I lived in Sweden as a resident for a period of time (less than the amount you are required to get a personnumber, one of the requirements for BankID) and sometimes not having Swish was a real hassle. Oftentimes it was with smaller mom-and-pop shops whose primary method of accepting payment was Swish. Carrying cash usually solved the problem, but not always. Transferring money to and from friends was also more difficult, either cash or Transferwise were used instead.

Even if I had been able to get a personnumber getting a BankID would have also been a real hassle - by law I believe Swedish banks have to grant me an account if I reside there and have a personnumber but as a US citizen they go out of their way to make it as difficult as possible due to the extremely onerous requirements that US requires foreign bank accounts comply with.
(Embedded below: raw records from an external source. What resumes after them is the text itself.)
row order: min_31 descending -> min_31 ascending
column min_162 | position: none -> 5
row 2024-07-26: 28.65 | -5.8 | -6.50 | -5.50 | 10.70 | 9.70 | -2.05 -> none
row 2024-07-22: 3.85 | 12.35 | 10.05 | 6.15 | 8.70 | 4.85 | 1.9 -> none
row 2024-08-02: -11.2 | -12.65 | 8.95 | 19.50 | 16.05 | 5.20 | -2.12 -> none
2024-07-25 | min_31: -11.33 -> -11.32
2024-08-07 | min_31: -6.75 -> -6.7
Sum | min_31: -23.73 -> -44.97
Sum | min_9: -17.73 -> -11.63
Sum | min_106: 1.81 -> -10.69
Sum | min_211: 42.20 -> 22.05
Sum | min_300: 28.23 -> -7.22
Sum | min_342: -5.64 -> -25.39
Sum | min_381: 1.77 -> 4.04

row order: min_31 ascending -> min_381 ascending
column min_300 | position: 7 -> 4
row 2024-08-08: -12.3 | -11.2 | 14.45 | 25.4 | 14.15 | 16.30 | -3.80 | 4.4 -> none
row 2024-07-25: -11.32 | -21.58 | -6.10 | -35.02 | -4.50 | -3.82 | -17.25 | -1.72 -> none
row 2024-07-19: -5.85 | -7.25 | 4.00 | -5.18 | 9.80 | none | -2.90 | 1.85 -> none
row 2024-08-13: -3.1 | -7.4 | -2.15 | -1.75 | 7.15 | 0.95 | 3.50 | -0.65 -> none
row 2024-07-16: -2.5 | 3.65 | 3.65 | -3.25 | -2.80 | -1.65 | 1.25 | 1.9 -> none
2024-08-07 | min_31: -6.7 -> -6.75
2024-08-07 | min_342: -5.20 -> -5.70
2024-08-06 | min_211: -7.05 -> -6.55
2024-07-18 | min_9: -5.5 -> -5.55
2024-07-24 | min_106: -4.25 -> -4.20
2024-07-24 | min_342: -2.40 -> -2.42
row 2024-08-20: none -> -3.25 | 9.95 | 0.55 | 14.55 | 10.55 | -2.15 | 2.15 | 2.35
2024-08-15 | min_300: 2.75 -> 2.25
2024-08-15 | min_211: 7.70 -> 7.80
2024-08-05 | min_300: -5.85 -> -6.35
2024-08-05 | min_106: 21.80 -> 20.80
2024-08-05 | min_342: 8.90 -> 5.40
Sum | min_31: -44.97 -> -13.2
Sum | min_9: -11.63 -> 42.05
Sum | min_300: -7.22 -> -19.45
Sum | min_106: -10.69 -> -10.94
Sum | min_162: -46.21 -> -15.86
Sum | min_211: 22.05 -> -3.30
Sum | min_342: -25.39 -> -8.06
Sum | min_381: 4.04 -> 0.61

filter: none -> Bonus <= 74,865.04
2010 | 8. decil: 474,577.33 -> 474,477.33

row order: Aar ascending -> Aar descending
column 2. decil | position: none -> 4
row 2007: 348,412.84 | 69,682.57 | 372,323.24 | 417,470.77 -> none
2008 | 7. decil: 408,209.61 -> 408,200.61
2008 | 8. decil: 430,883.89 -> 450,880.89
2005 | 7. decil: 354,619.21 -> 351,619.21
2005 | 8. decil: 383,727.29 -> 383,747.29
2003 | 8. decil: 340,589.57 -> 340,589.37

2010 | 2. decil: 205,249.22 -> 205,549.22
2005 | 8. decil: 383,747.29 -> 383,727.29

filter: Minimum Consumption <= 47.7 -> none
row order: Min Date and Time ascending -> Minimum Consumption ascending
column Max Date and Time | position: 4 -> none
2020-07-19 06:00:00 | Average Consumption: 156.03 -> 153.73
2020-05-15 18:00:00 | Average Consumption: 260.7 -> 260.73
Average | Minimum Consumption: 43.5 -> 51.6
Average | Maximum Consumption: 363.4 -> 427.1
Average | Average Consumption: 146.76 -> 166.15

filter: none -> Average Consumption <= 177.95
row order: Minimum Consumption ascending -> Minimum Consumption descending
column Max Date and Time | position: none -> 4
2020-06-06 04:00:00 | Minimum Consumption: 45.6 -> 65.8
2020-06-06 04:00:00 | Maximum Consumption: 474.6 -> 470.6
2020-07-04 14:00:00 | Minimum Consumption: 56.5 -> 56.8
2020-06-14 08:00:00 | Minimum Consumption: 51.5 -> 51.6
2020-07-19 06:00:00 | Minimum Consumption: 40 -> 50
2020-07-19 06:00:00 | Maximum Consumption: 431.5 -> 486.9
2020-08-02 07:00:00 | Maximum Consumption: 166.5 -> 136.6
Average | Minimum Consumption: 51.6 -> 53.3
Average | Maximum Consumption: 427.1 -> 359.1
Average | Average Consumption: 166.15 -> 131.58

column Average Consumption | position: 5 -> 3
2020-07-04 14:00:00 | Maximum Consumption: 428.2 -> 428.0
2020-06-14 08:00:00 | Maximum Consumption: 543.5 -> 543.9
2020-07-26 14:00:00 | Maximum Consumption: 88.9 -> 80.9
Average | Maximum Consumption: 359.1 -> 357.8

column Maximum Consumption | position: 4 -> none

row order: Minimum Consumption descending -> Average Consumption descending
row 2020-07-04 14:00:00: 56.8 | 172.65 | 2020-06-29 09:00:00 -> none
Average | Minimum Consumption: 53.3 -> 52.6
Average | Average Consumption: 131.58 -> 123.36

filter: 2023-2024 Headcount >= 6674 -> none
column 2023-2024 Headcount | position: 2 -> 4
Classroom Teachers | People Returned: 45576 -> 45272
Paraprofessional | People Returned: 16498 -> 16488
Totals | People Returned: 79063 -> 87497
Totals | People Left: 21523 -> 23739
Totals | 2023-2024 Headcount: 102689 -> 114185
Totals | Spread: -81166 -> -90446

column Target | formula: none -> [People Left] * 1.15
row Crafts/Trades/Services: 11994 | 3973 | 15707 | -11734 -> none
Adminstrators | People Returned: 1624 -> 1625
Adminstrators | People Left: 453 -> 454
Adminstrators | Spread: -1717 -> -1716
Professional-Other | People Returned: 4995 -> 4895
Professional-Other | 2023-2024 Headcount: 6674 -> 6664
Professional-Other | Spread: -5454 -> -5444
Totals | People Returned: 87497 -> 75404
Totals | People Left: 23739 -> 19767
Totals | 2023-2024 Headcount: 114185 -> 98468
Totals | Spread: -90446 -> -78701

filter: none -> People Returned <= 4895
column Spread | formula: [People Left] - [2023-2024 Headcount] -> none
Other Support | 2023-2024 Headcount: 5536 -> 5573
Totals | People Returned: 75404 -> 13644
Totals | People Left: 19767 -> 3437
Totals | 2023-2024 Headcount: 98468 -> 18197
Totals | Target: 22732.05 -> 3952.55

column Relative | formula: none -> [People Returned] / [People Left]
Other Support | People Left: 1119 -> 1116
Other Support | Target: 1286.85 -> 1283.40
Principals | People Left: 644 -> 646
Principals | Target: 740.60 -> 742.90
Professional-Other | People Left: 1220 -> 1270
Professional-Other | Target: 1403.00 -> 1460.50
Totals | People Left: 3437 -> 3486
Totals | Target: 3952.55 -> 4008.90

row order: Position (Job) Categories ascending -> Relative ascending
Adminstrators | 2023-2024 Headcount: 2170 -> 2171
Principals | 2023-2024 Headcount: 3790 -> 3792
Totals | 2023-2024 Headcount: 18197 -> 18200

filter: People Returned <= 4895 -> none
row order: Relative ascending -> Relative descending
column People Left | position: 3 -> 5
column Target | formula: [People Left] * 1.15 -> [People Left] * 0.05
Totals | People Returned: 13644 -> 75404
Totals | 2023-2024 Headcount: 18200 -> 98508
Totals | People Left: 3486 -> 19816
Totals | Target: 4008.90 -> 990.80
In practice signing up for a regular account w/ debit card, bankid etc as a US citizen isn't very different from signing up as a Sweden.

You'll run into issues trying to open an account for trading stocks though.


It does not require residency in Sweden. I left in 2011. I'm not in SPAR anymore, which restricts some rare things, but not BankID or Swish.


You cannot have BankID without having a personnummer, for which you need to be a resident or citizen (Swish uses BankID for identification for those who are not familiar with it).


Yeah, in Sweden you basically don't exist if you don't have a personnummer, yeah.

I'm a citizen and have a personnummer, but because I'm not a resident I'm not in SPAR. But I need to be neither in SPAR nor a resident for BankID or Swish.

I even managed to pick up a parcel my saying my personnummer, when they couldn't scan it off of my British driving license.


We have something like that in the US and it’s called Zelle.

I’ve used it to transfer money to family, but friends sometimes use Venmo, Cash App, or others. I don’t think it ever gained critical mass.


Then it’s not like that. Swish is literally the best and only option and it is better than people exchanging cash.

In Singapore there’s also PayNow/PayLah


It’s like Swish because it’s the solution backed by the banks and you can pay someone using just their phone number.


Same in Norway, but product is called Vipps. It's slower to use for payment than contactless (you have to scan a QR-code if paying in shops), but it's so much easier for everything else than bank transfer and much cheaper and easier for pop-up shops than cash and any kind of card reader.


And of course Denmark has MobilePay, which unfortunately is owned by a single bank: Danske Bank. But I guess the other banks are fine with not competing against MobilePay.


That was true but isn't anymore. MobilePay is now part of a Norwegian company, Vipps, which is owned by a consortium of Norwegian banks (65% ownership), Danske Bank (25%), and Finnish OP Financial Group (10%).